## WHAT YOU ARE ASKED TO DO
Scan the entries below. List each line with "relative".

## DATA PROVIDED

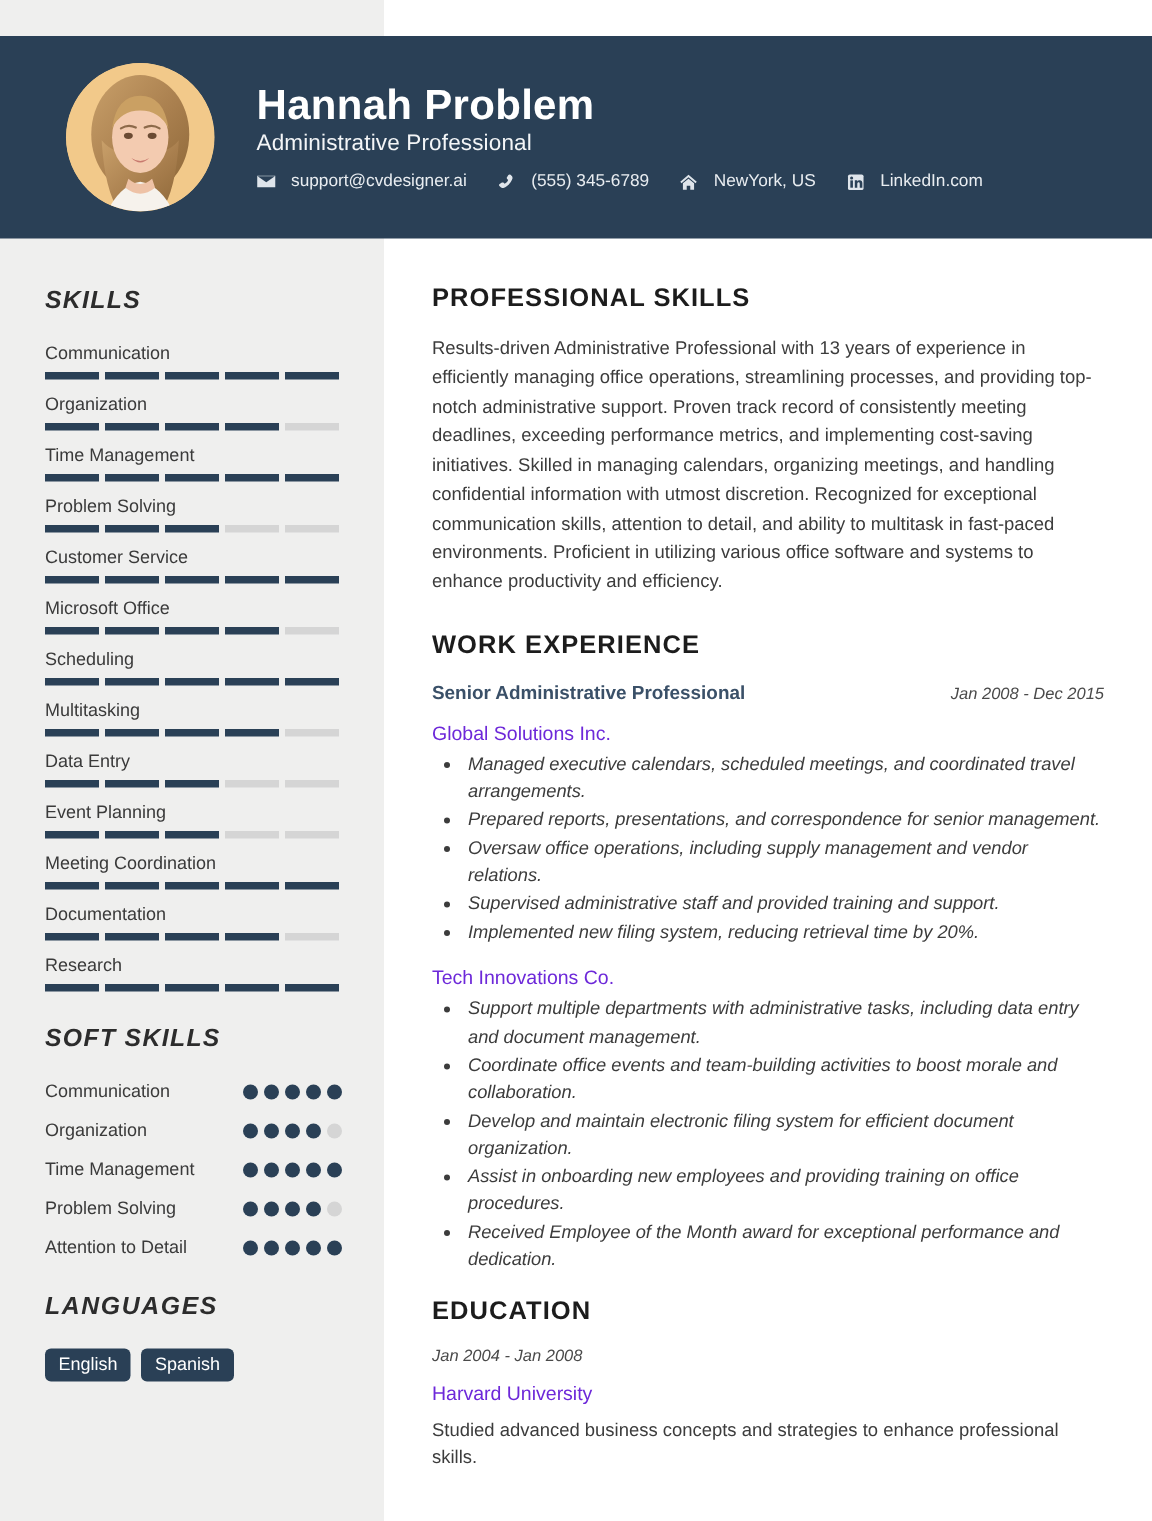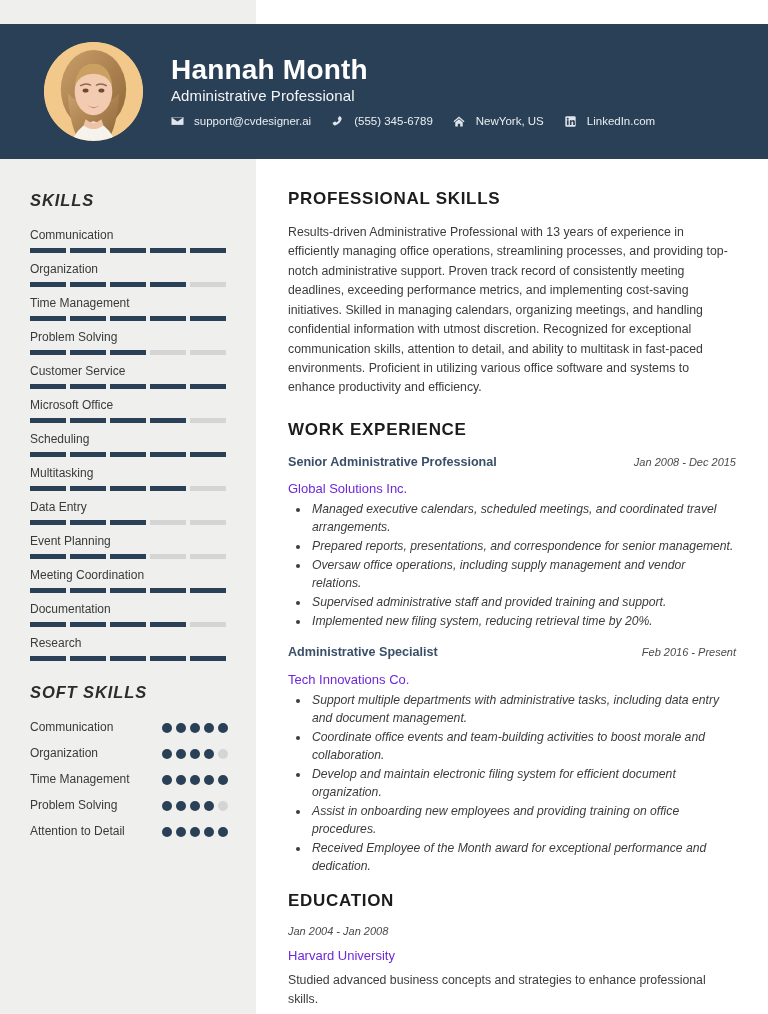--- a/index.html
+++ b/index.html
@@ -260,7 +260,7 @@
       </svg>
     </div>
     <div class="header-text">
-      <div class="name">Hannah Month</div>
+      <div class="name">Hannah Problem</div>
       <div class="role">Administrative Professional</div>
       <div class="contacts">
         <div class="contact">

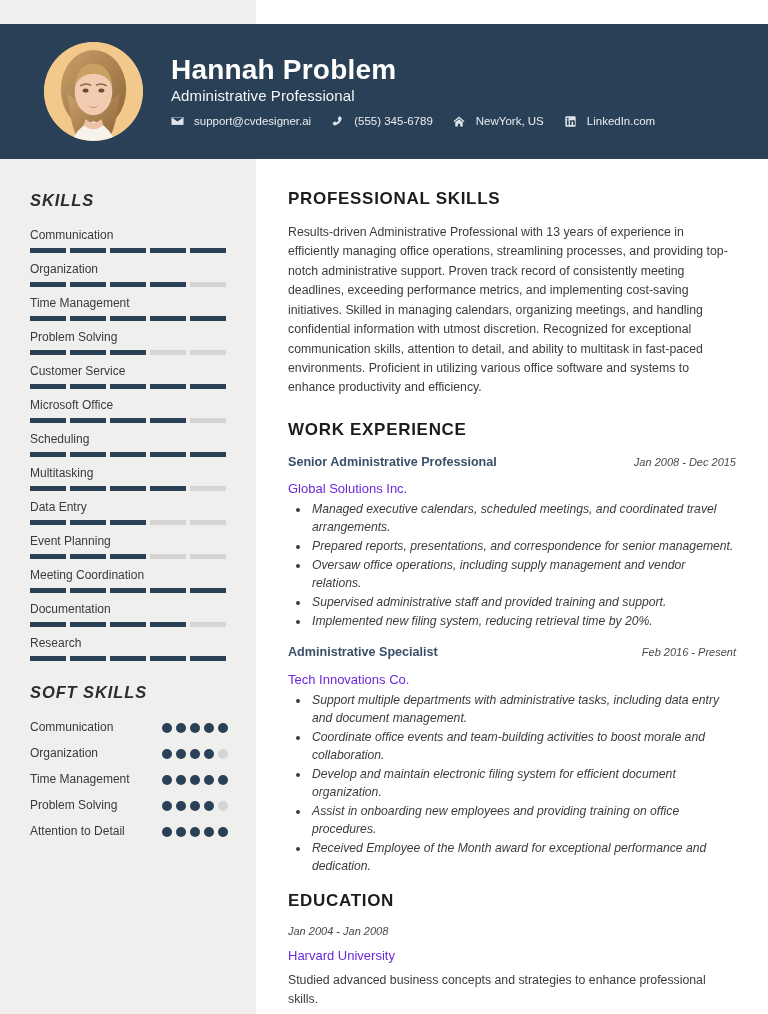--- a/index.html
+++ b/index.html
@@ -527,10 +527,6 @@
             </ul>
           </div>
           <div class="exp-item">
-            <div class="exp-top">
-              <div class="exp-title">Administrative Specialist</div>
-              <div class="exp-date">Feb 2016 - Present</div>
-            </div>
             <div class="exp-org">Tech Innovations Co.</div>
             <ul class="bullets">
               <li>Support multiple departments with administrative tasks, including data entry and document management.</li>

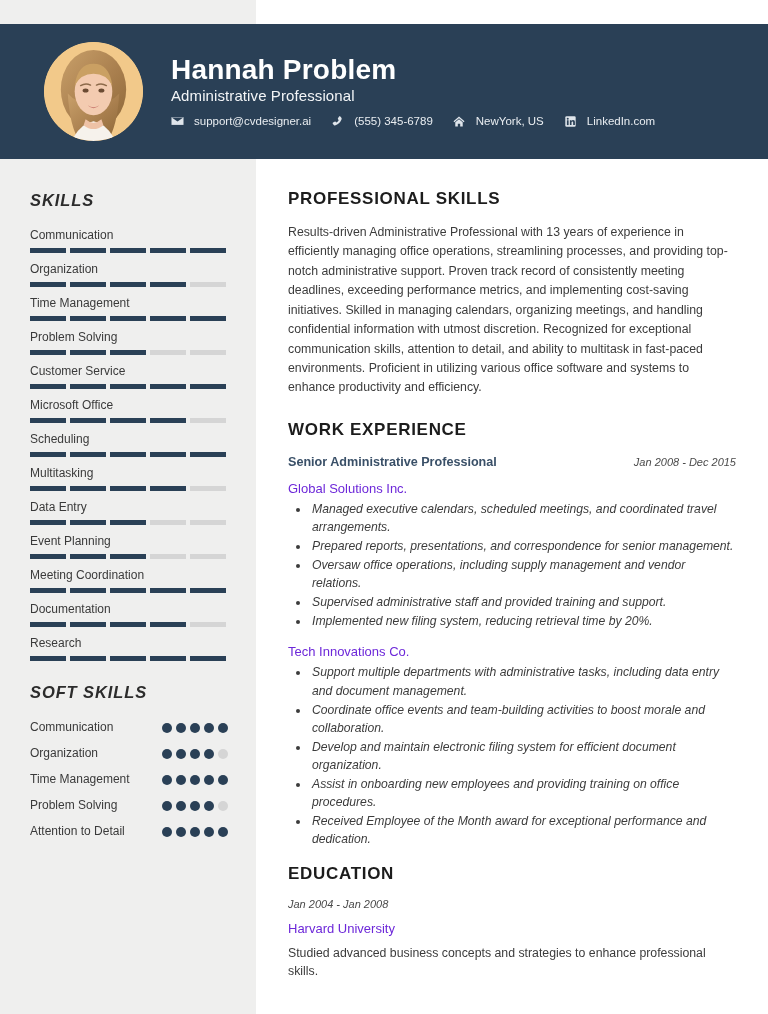--- a/index.html
+++ b/index.html
@@ -499,6 +499,13 @@
         </div>
     </div>
 
+    <div class="sb-block">
+      <div class="side-heading langs">LANGUAGES</div>
+      <div class="lang-tags" id="lang-tags">
+          <span class="lang-tag">English</span>
+          <span class="lang-tag">Spanish</span>
+        </div>
+    </div>
 
   </div>
 

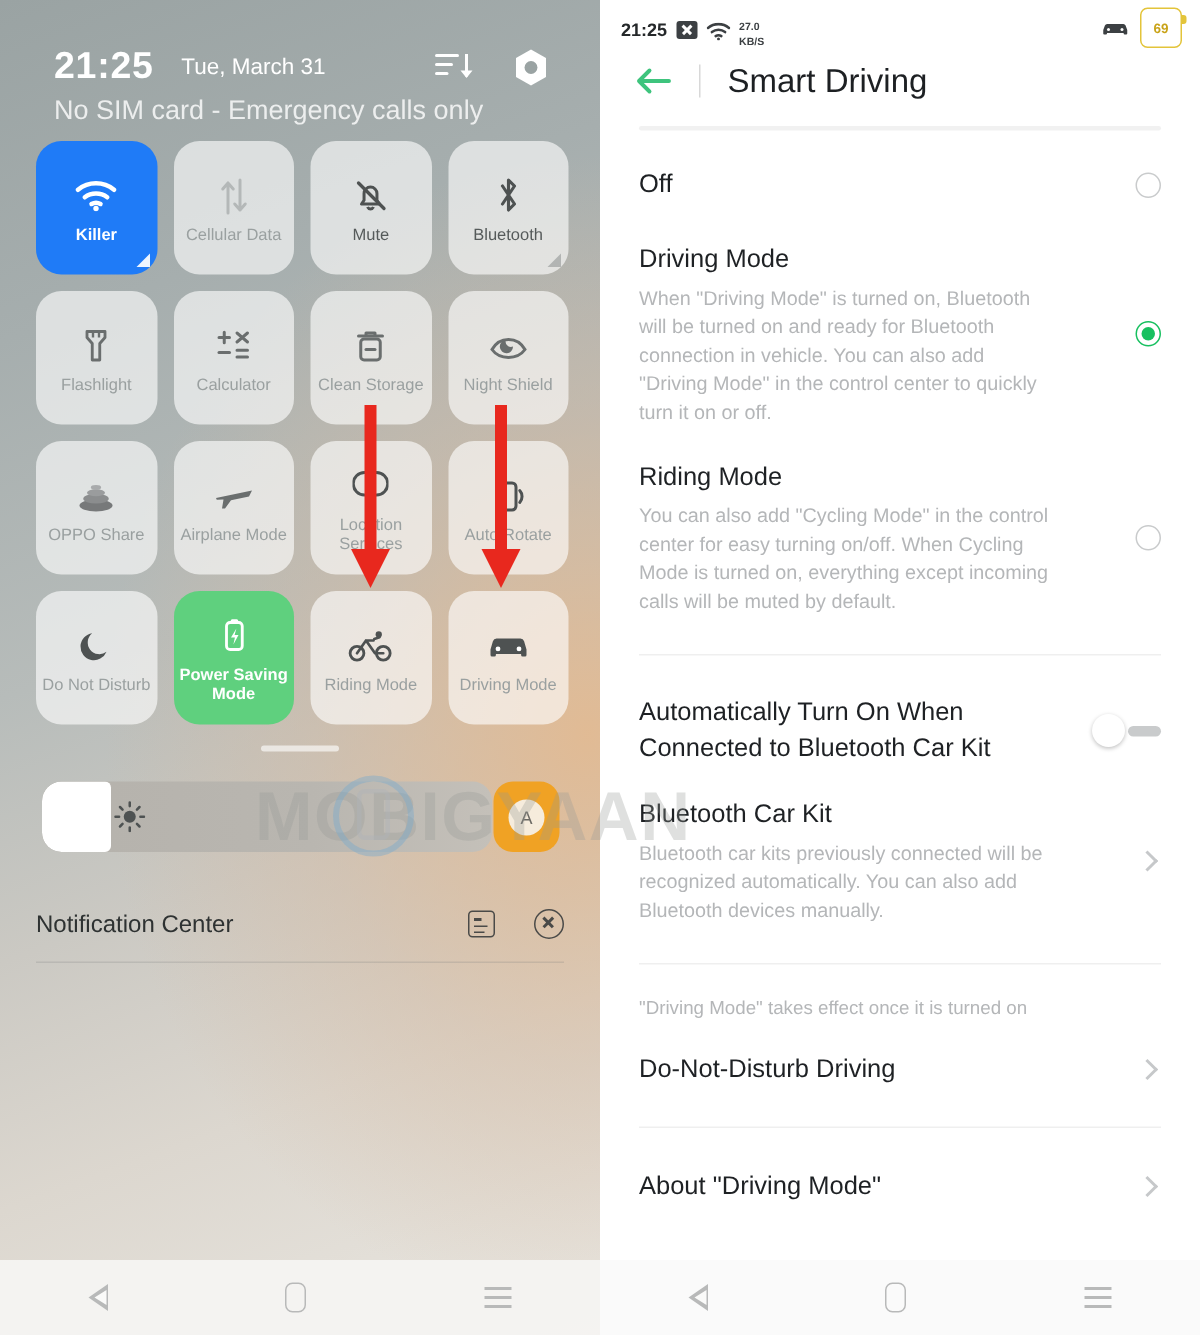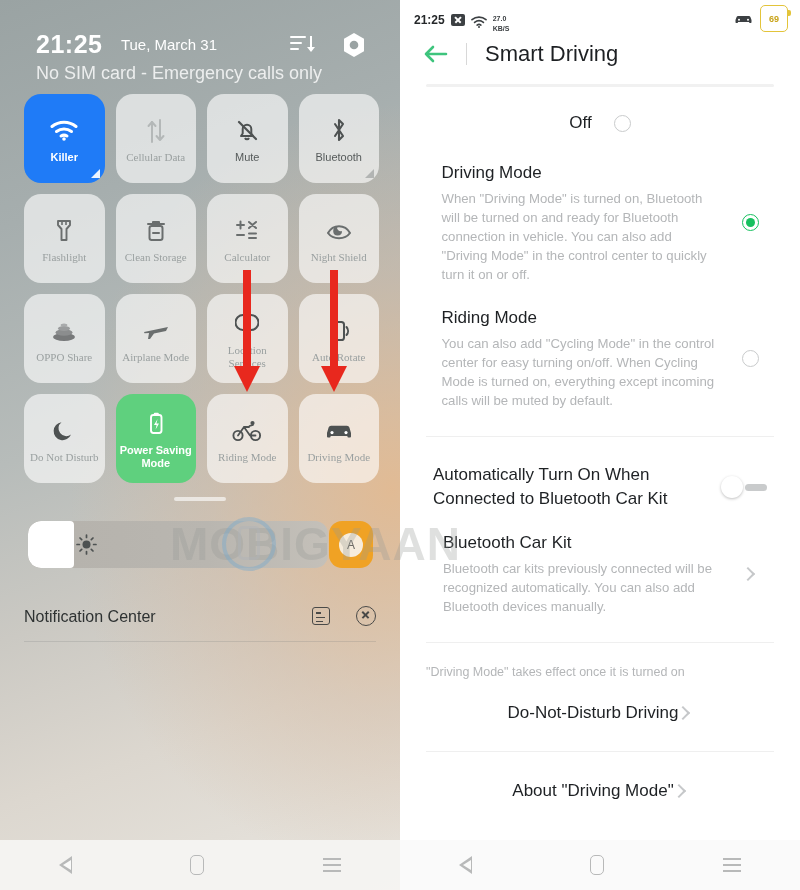--- a/index.html
+++ b/index.html
@@ -135,7 +135,7 @@
 
   .rp-scroll { position:relative; }
   .row { position:relative; padding:0 26px; }
-  .row-inner { display:flex; align-items:center; justify-content:center; }
+  .row-inner { display:flex; align-items:center; justify-content:space-between; }
   .row-text { padding-right: 22px; }
   .row-title { font-size:17px; color:#1e2124; line-height:24px; }
   .row-desc { font-size:13.2px; color:#b4b6b8; line-height:19px; margin-top:4px; }

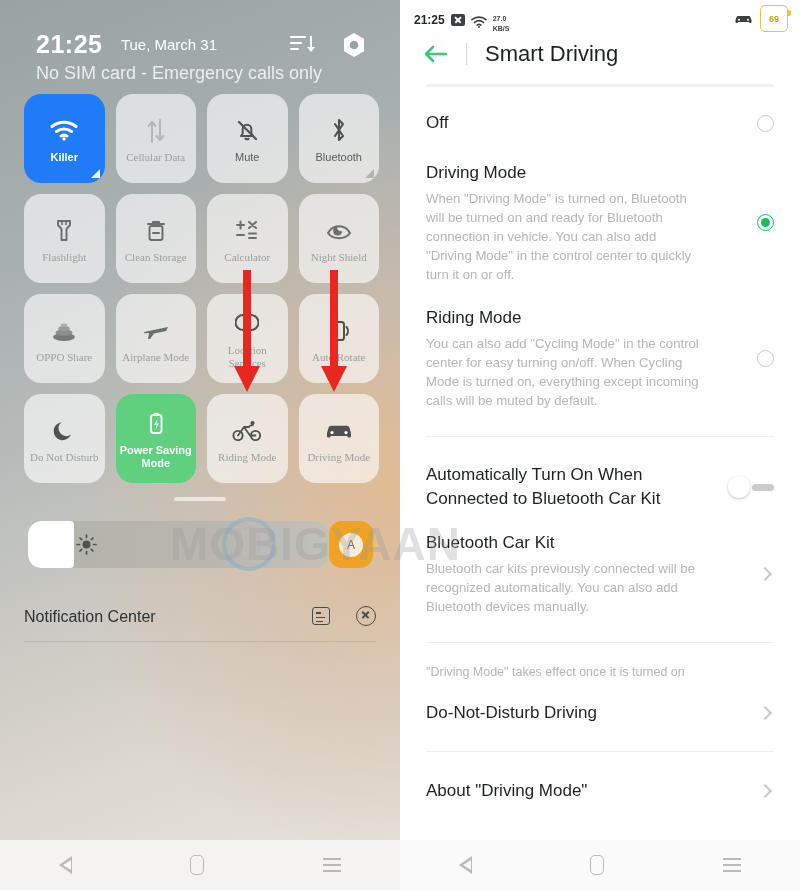--- a/index.html
+++ b/index.html
@@ -65,7 +65,7 @@
   .tile.on .tl-label { color: #ffffff; font-weight: bold; }
   .tile.green { background: #5fd07e; }
   .tile.green .tl-label { color: #ffffff; font-weight: bold; }
-  .tile.dim .tl-label { color: #9aa0a0; font-family: Liberation Serif, serif; }
+  .tile.dim .tl-label { color: #9aa0a0; }
   .tile.strong .tl-label { color: #555a5a; }
   .corner-flag { position:absolute; right:5px; bottom:5px; width:9px; height:9px; }
   .corner-flag:before{ content:""; position:absolute; right:0; bottom:0;

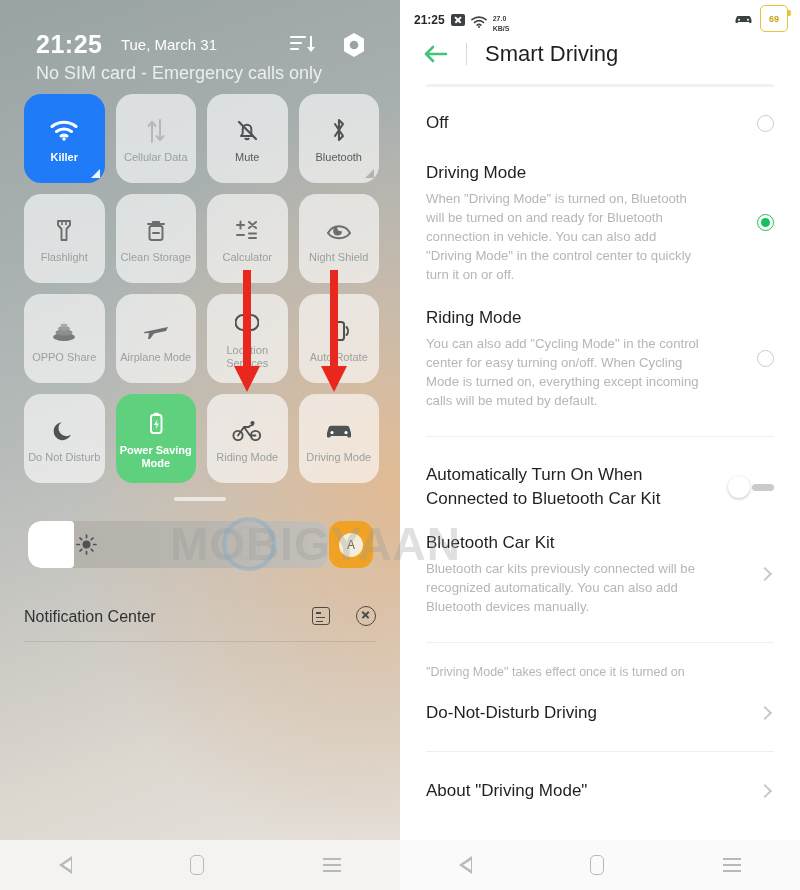--- a/index.html
+++ b/index.html
@@ -266,18 +266,6 @@
 
       <div class="tile dim">
         <div class="tl-icon">
-          <svg width="22" height="26" viewBox="0 0 22 26">
-            <path d="M3 6 h16" stroke="#6a6e6e" stroke-width="2" stroke-linecap="round"></path>
-            <path d="M8 6 V4 h6 v2" stroke="#6a6e6e" stroke-width="2" fill="none" stroke-linejoin="round"></path>
-            <rect x="4.5" y="8" width="13" height="14" rx="2.2" fill="none" stroke="#6a6e6e" stroke-width="2"></rect>
-            <path d="M8 15 h6" stroke="#6a6e6e" stroke-width="2" stroke-linecap="round"></path>
-          </svg>
-        </div>
-        <div class="tl-label">Clean Storage</div>
-      </div>
-
-      <div class="tile dim">
-        <div class="tl-icon">
           <svg width="26" height="24" viewBox="0 0 26 24">
             <g stroke="#6a6e6e" stroke-width="2" stroke-linecap="round">
               <path d="M3 6 h7 M6.5 2.5 v7"></path>
@@ -288,6 +276,18 @@
           </svg>
         </div>
         <div class="tl-label">Calculator</div>
+      </div>
+
+      <div class="tile dim">
+        <div class="tl-icon">
+          <svg width="22" height="26" viewBox="0 0 22 26">
+            <path d="M3 6 h16" stroke="#6a6e6e" stroke-width="2" stroke-linecap="round"></path>
+            <path d="M8 6 V4 h6 v2" stroke="#6a6e6e" stroke-width="2" fill="none" stroke-linejoin="round"></path>
+            <rect x="4.5" y="8" width="13" height="14" rx="2.2" fill="none" stroke="#6a6e6e" stroke-width="2"></rect>
+            <path d="M8 15 h6" stroke="#6a6e6e" stroke-width="2" stroke-linecap="round"></path>
+          </svg>
+        </div>
+        <div class="tl-label">Clean Storage</div>
       </div>
 
       <div class="tile dim">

## WRITTEN RESPONSE
   .rp-scroll { position:relative; }
   .row { position:relative; padding:0 26px; }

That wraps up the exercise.